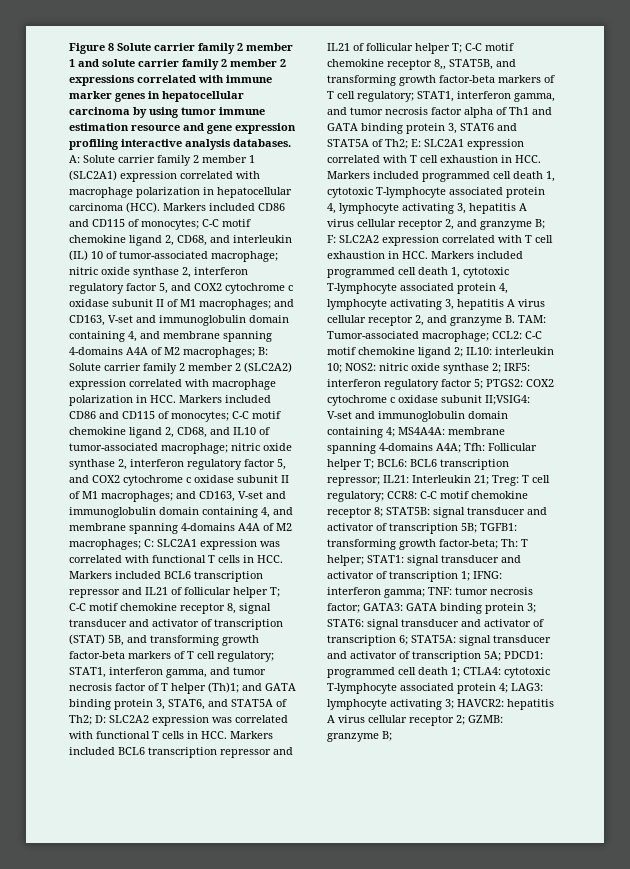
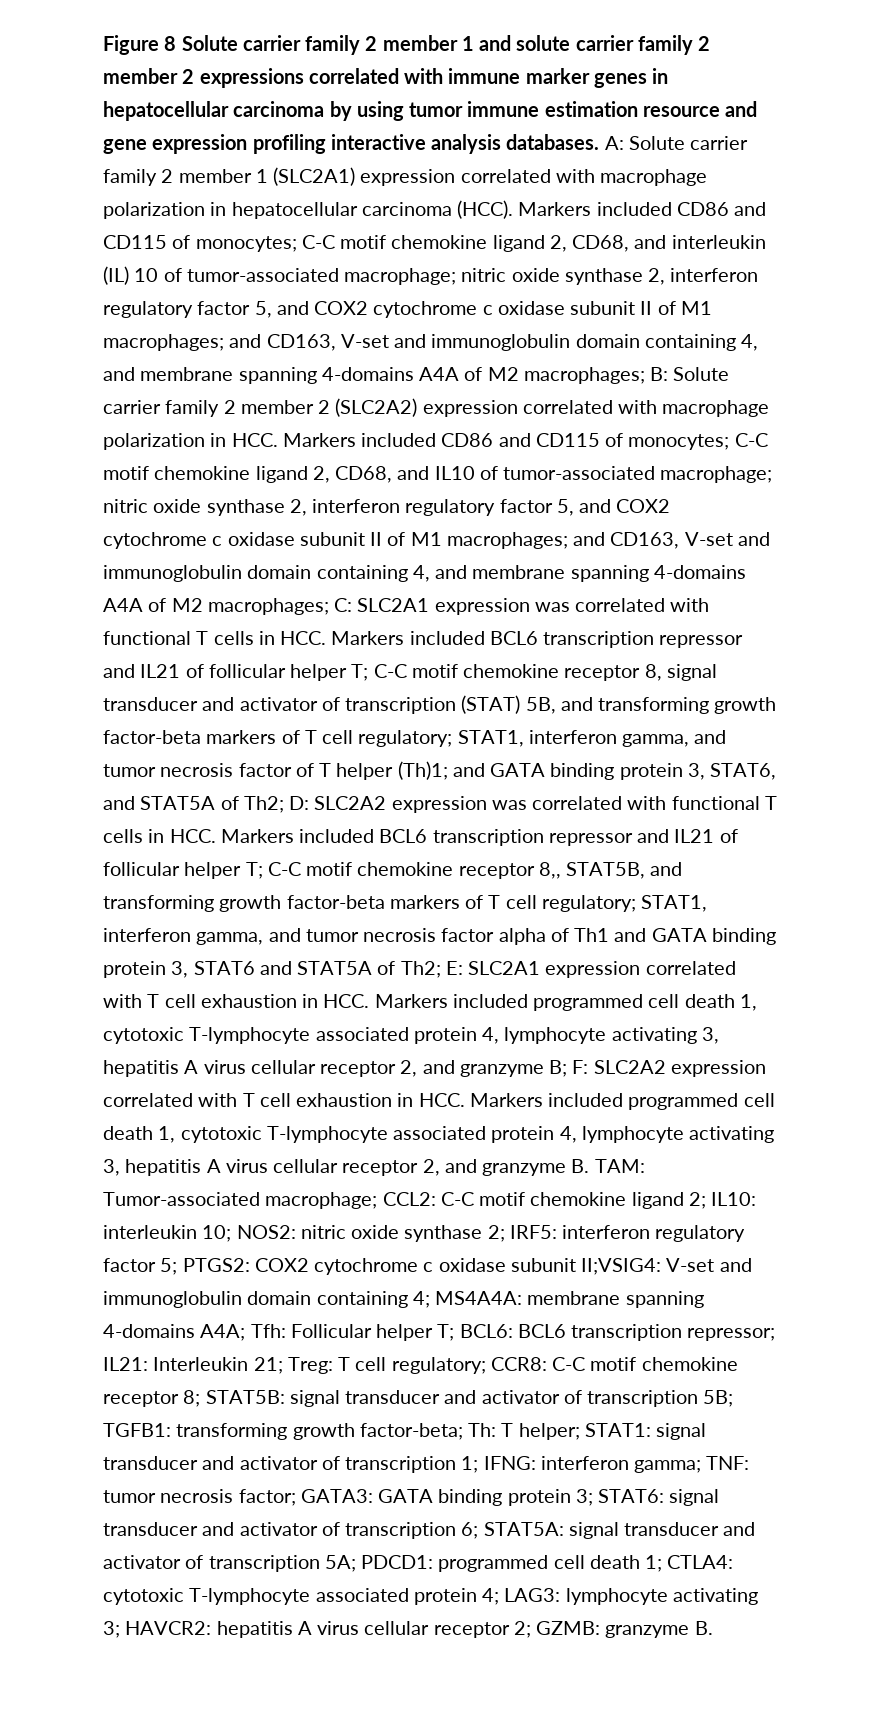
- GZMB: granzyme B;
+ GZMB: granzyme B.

---

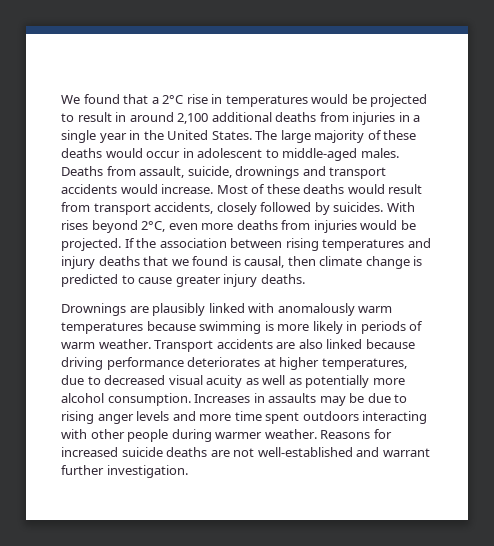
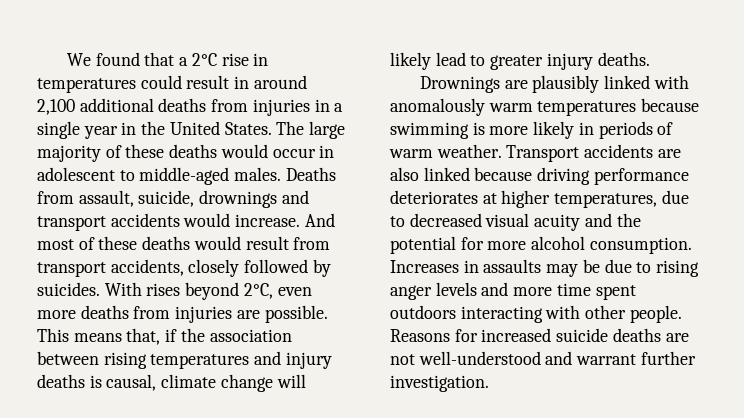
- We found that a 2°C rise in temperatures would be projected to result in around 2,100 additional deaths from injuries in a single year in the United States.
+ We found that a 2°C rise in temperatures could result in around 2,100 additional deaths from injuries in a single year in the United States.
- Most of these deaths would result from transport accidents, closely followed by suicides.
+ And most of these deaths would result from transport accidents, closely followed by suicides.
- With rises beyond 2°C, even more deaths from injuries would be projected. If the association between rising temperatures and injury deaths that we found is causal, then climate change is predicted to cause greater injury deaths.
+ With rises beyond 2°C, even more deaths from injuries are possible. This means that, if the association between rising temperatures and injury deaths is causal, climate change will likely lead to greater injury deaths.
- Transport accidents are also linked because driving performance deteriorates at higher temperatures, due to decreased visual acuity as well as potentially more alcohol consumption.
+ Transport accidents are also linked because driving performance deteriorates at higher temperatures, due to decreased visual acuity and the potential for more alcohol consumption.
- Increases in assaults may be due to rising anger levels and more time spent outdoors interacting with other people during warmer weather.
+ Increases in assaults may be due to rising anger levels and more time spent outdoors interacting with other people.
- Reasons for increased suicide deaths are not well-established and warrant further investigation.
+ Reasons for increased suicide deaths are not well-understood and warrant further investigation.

● WORK REQUEST
In the entries above, please find the line with "And most of" and the line with "to greater injury deaths.", then write out exactly those two lines and every line between them, and nothing more.

● WRITTEN SOLUTION
+ And most of these deaths would result from transport accidents, closely followed by suicides.
- With rises beyond 2°C, even more deaths from injuries would be projected. If the association between rising temperatures and injury deaths that we found is causal, then climate change is predicted to cause greater injury deaths.
+ With rises beyond 2°C, even more deaths from injuries are possible. This means that, if the association between rising temperatures and injury deaths is causal, climate change will likely lead to greater injury deaths.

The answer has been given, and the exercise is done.